# What to do
Gather all lines in the entries below that include the word "công".

# Source data
***
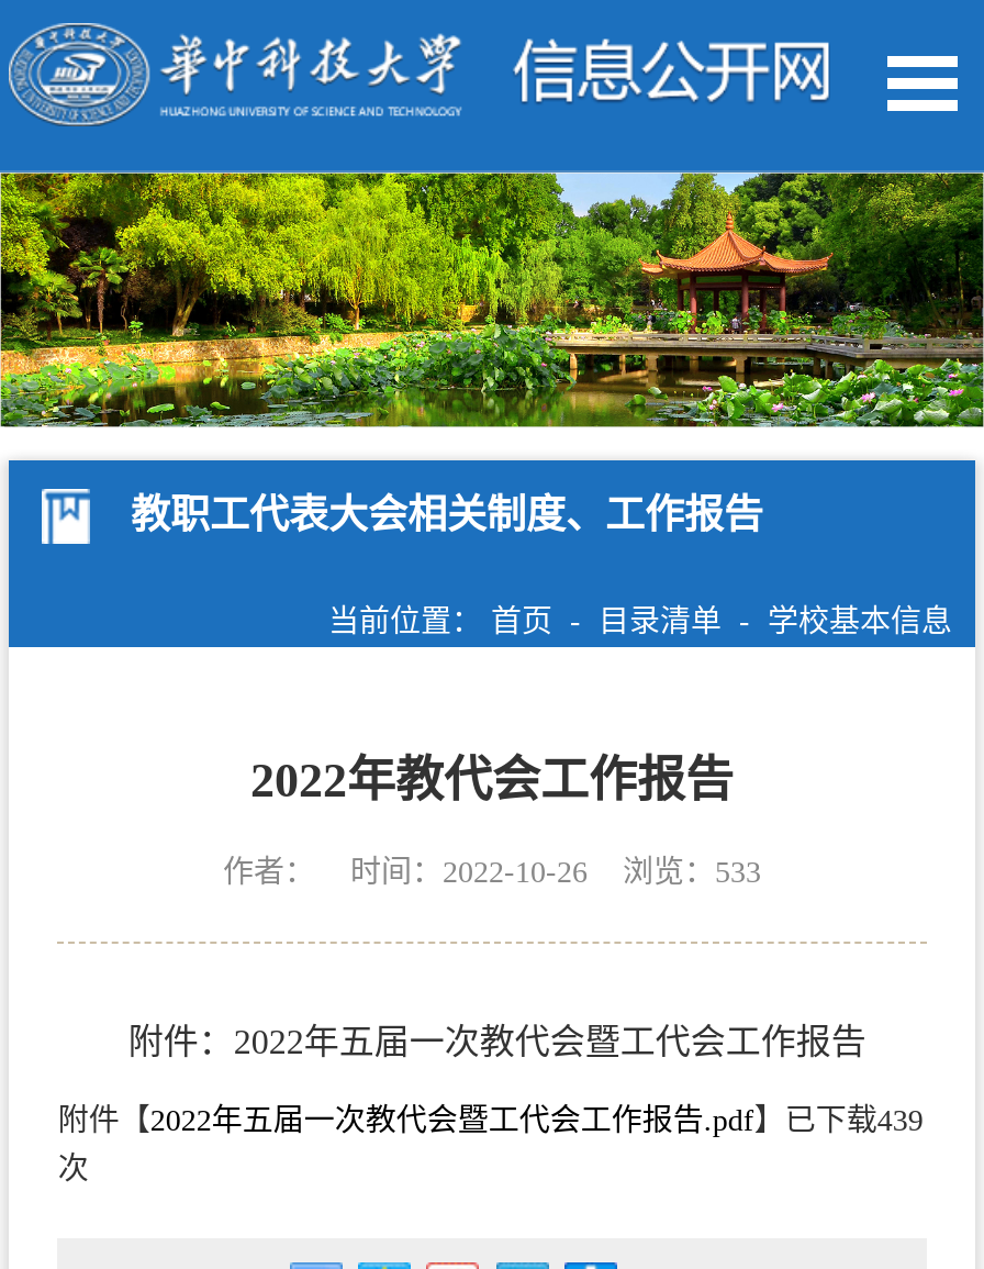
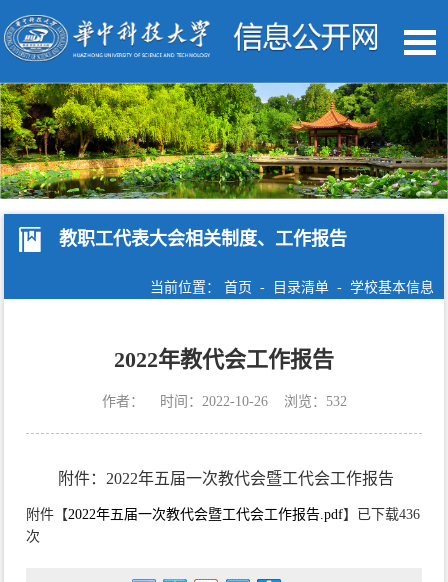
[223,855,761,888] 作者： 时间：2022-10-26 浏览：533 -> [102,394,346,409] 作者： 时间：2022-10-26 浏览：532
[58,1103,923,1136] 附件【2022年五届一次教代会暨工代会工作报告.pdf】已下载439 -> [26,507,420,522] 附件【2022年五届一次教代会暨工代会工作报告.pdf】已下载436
***
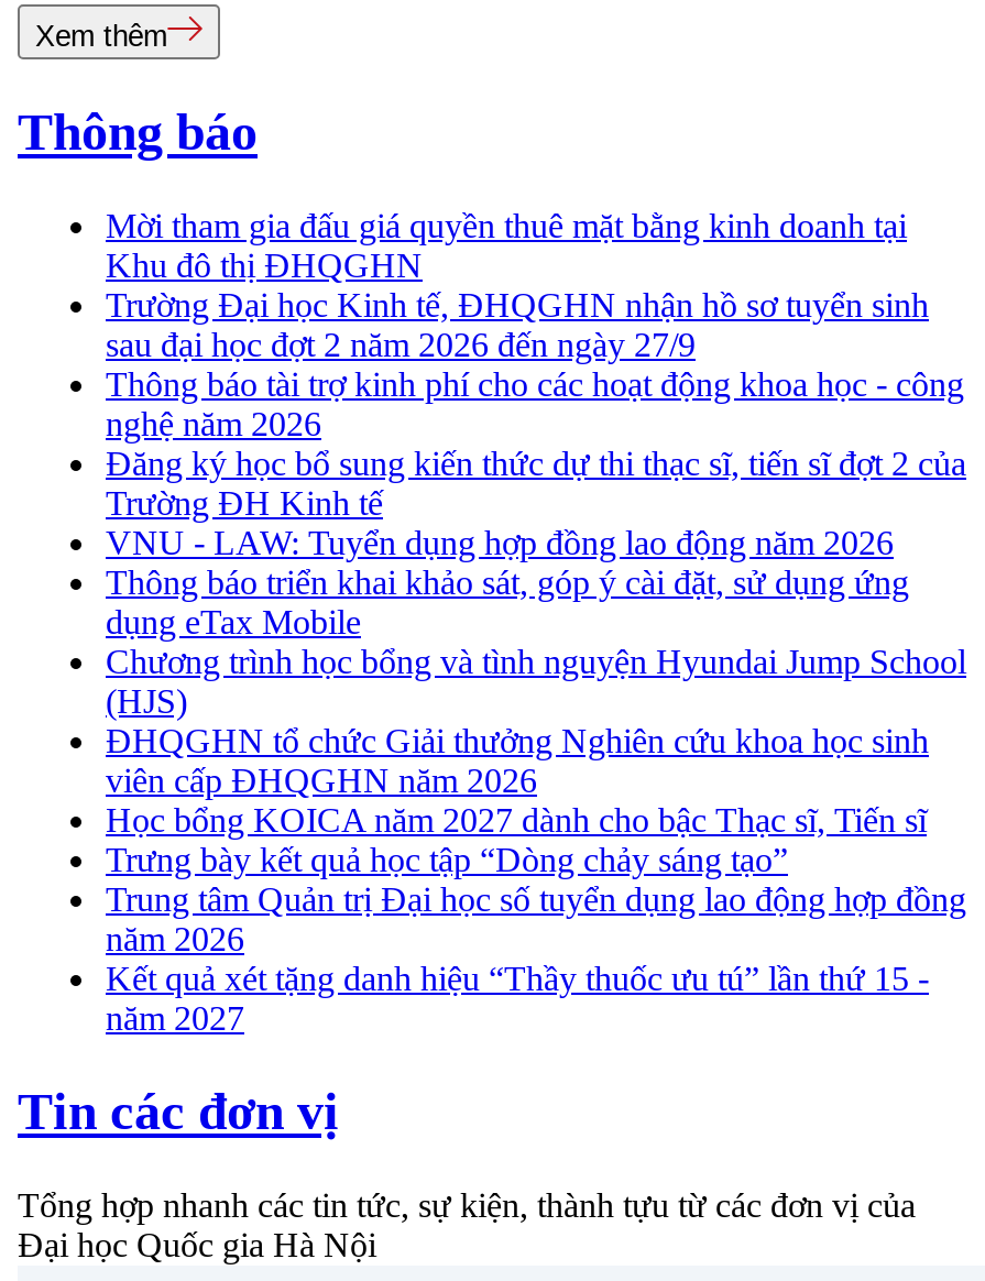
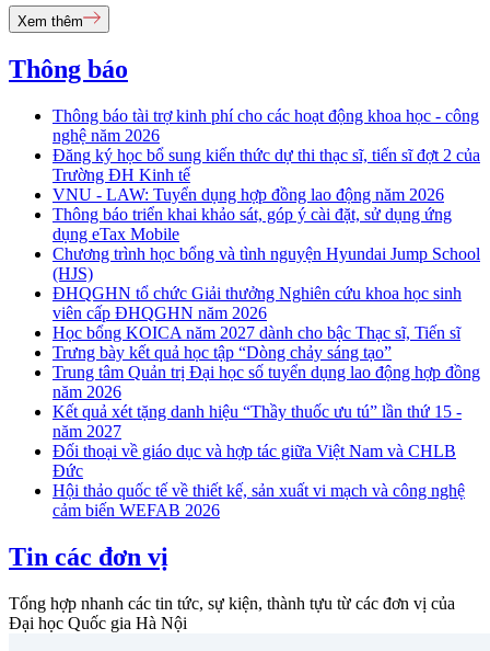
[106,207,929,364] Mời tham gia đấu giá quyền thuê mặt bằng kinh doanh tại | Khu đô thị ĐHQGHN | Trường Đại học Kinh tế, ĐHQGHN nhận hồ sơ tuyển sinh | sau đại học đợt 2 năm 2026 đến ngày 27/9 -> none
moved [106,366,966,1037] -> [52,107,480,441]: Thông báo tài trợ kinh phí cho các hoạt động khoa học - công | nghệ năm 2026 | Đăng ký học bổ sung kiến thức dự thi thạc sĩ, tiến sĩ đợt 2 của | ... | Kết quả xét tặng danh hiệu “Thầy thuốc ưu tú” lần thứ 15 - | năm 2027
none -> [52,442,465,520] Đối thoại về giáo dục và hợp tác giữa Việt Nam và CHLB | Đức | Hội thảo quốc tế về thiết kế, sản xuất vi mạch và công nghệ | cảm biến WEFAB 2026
***
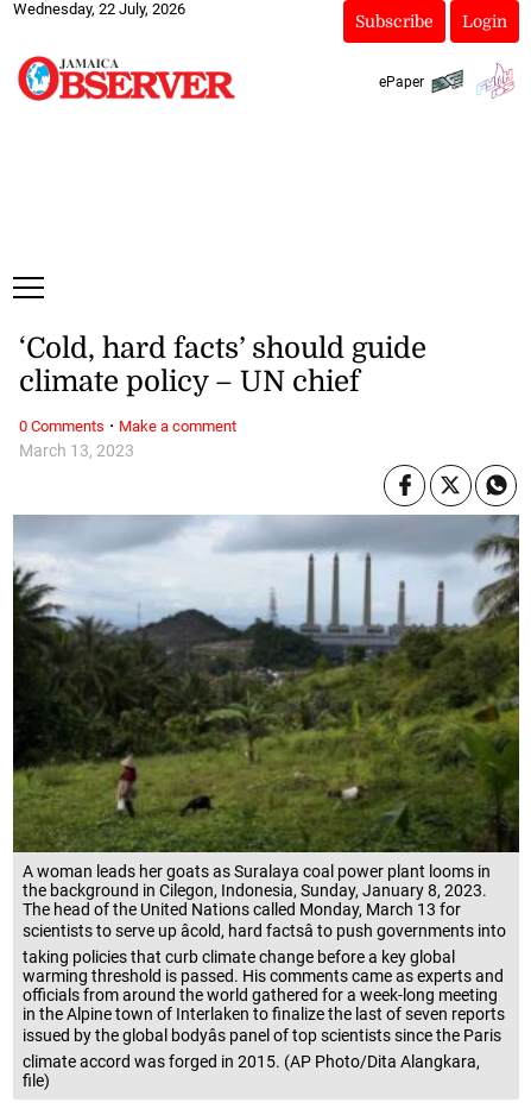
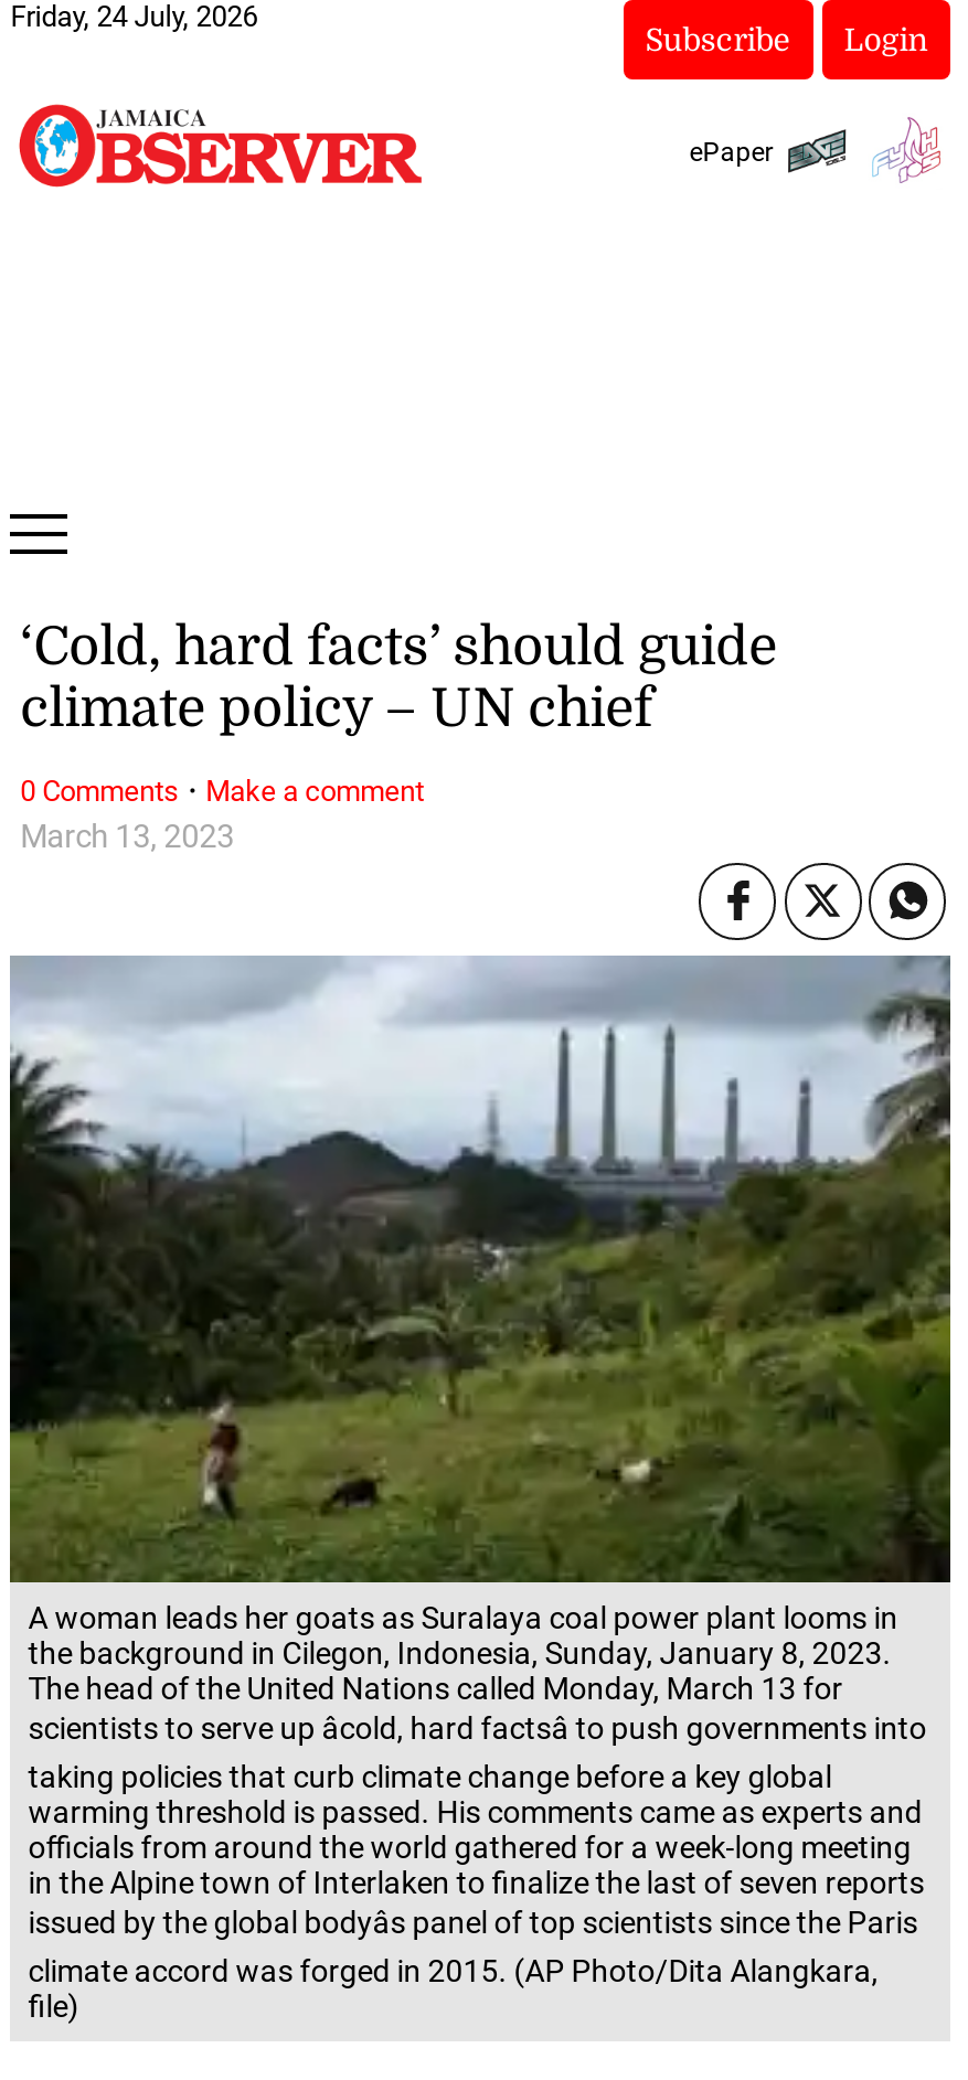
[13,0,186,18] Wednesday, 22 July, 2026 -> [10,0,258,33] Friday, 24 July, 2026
***
# Solution to the problem
moved [106,366,966,1037] -> [52,107,480,441]: Thông báo tài trợ kinh phí cho các hoạt động khoa học - công | nghệ năm 2026 | Đăng ký học bổ sung kiến thức dự thi thạc sĩ, tiến sĩ đợt 2 của | ... | Kết quả xét tặng danh hiệu “Thầy thuốc ưu tú” lần thứ 15 - | năm 2027
none -> [52,442,465,520] Đối thoại về giáo dục và hợp tác giữa Việt Nam và CHLB | Đức | Hội thảo quốc tế về thiết kế, sản xuất vi mạch và công nghệ | cảm biến WEFAB 2026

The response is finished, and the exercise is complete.